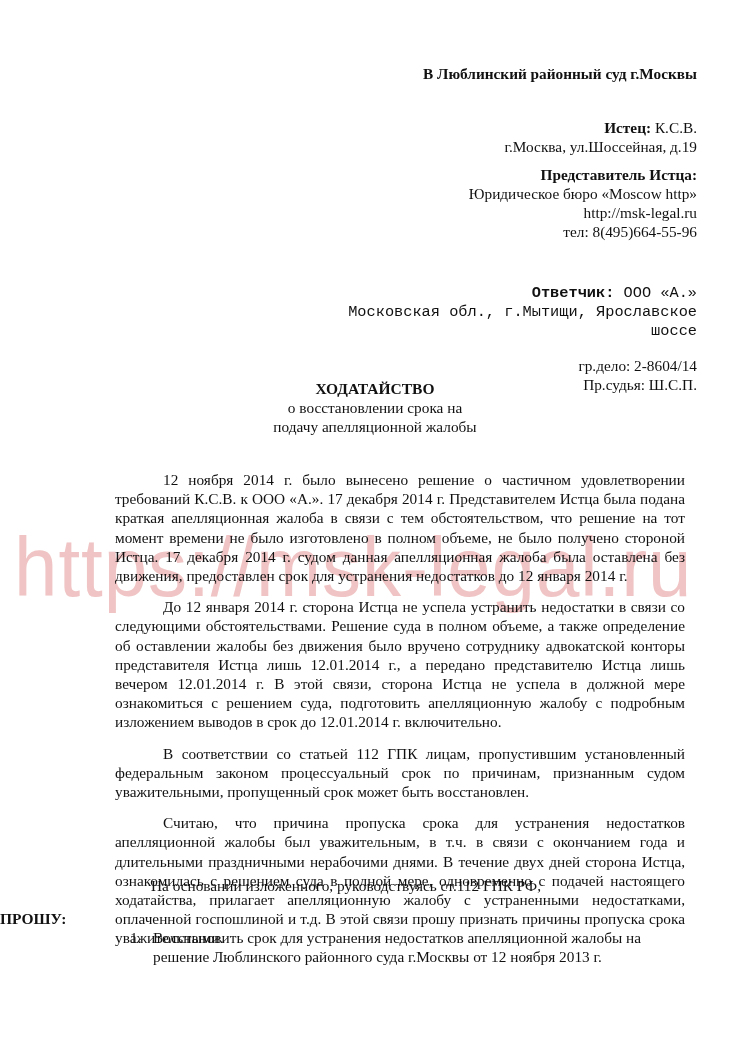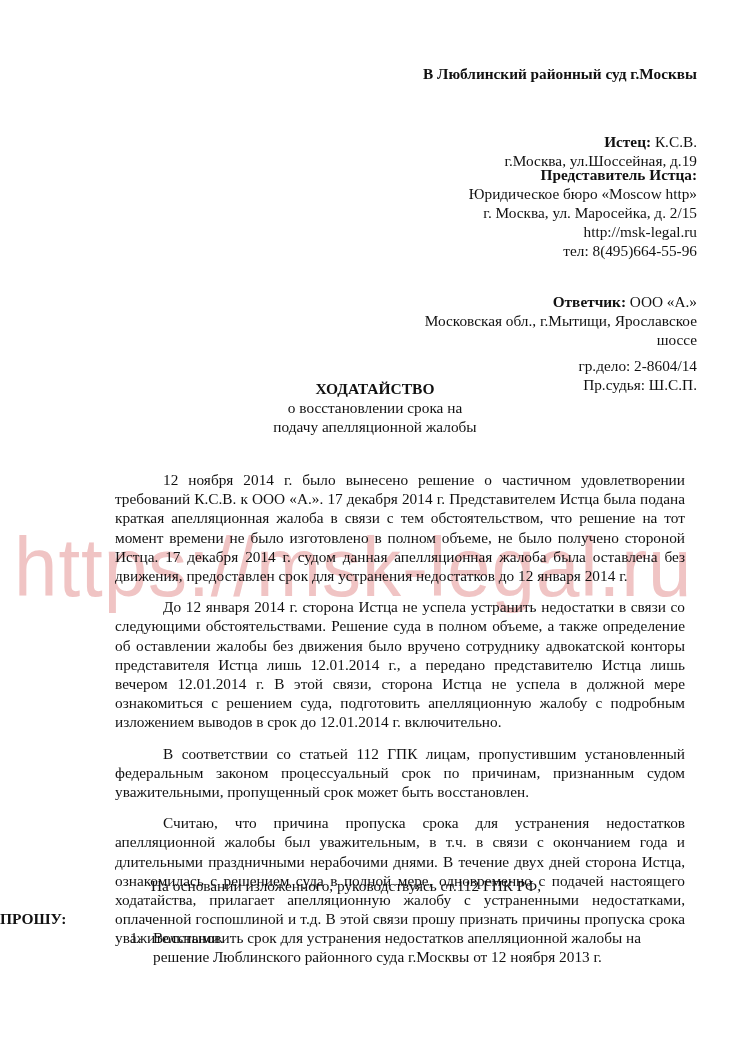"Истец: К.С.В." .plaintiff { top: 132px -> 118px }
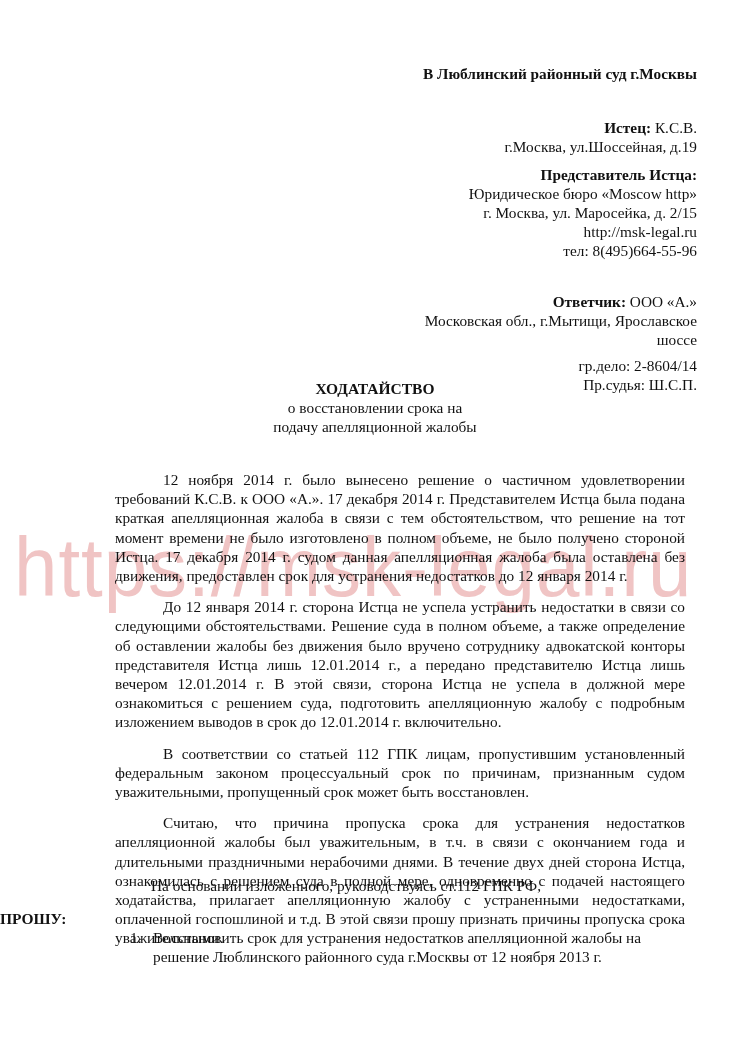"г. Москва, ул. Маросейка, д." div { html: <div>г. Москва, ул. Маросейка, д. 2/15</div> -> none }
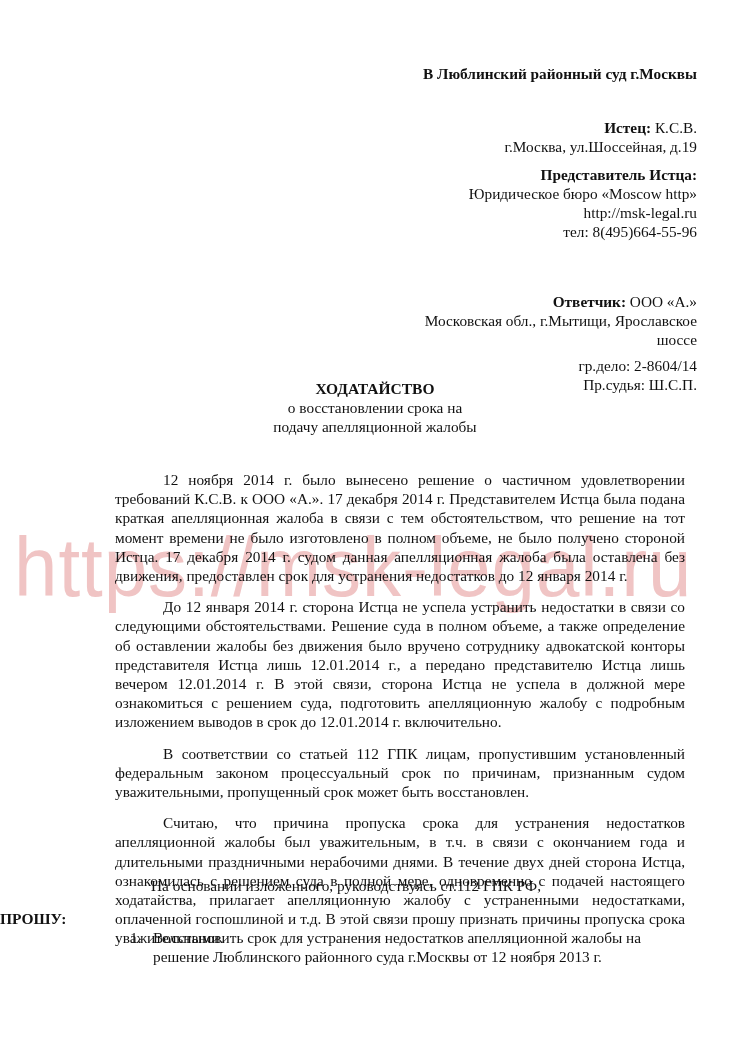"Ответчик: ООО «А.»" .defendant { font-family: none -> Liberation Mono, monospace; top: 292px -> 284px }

==

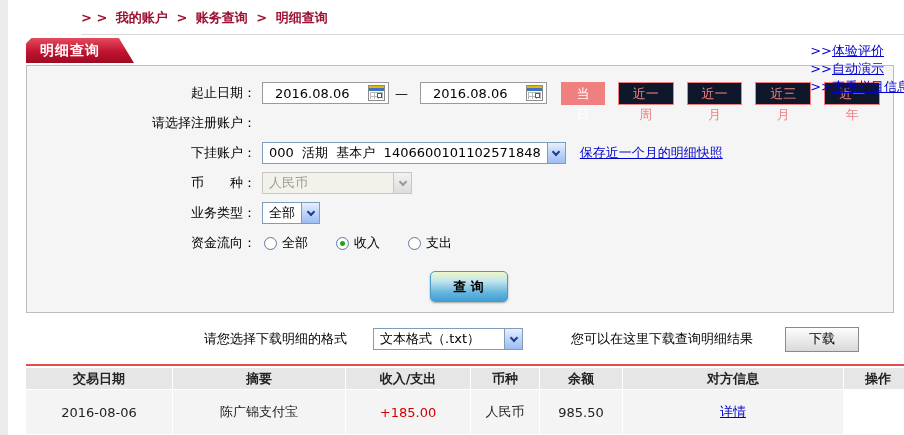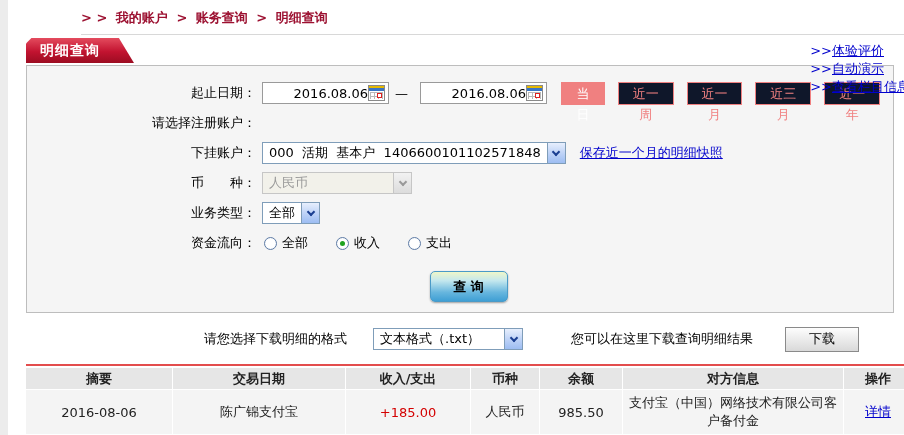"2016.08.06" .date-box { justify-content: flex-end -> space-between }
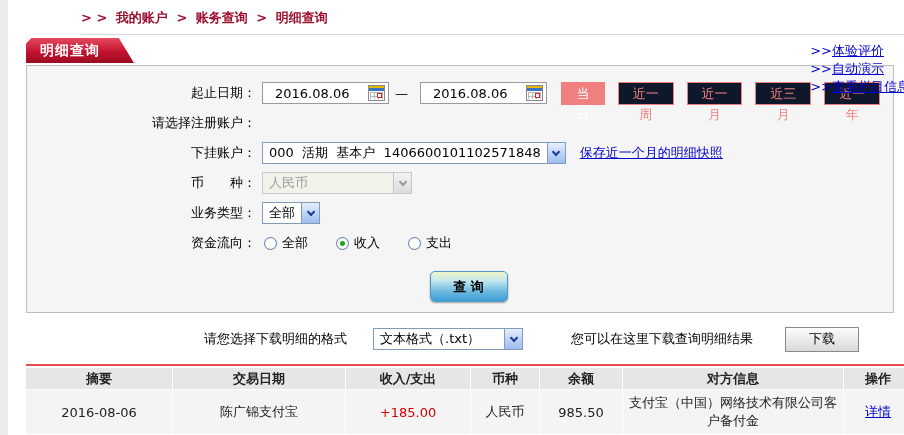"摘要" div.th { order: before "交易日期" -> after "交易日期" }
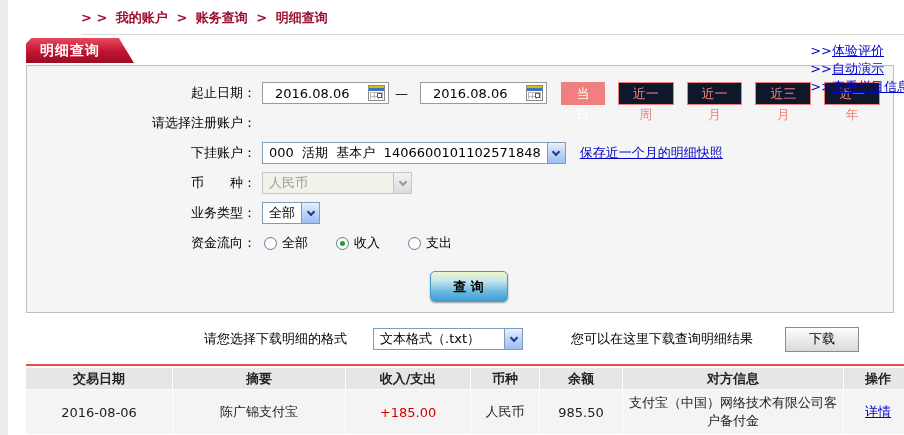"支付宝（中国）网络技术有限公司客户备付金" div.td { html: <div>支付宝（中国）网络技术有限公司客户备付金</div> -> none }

### WHAT TO PRODUCE
In the records above, everything from the line with "top: 132px ->" down to the line with "font-family: none ->" must be duplicated exactly, both lines kept. Leave no pictures in.

### TASK OUTPUT
"Истец: К.С.В." .plaintiff { top: 132px -> 118px }
"г. Москва, ул. Маросейка, д." div { html: <div>г. Москва, ул. Маросейка, д. 2/15</div> -> none }
"Ответчик: ООО «А.»" .defendant { font-family: none -> Liberation Mono, monospace; top: 292px -> 284px }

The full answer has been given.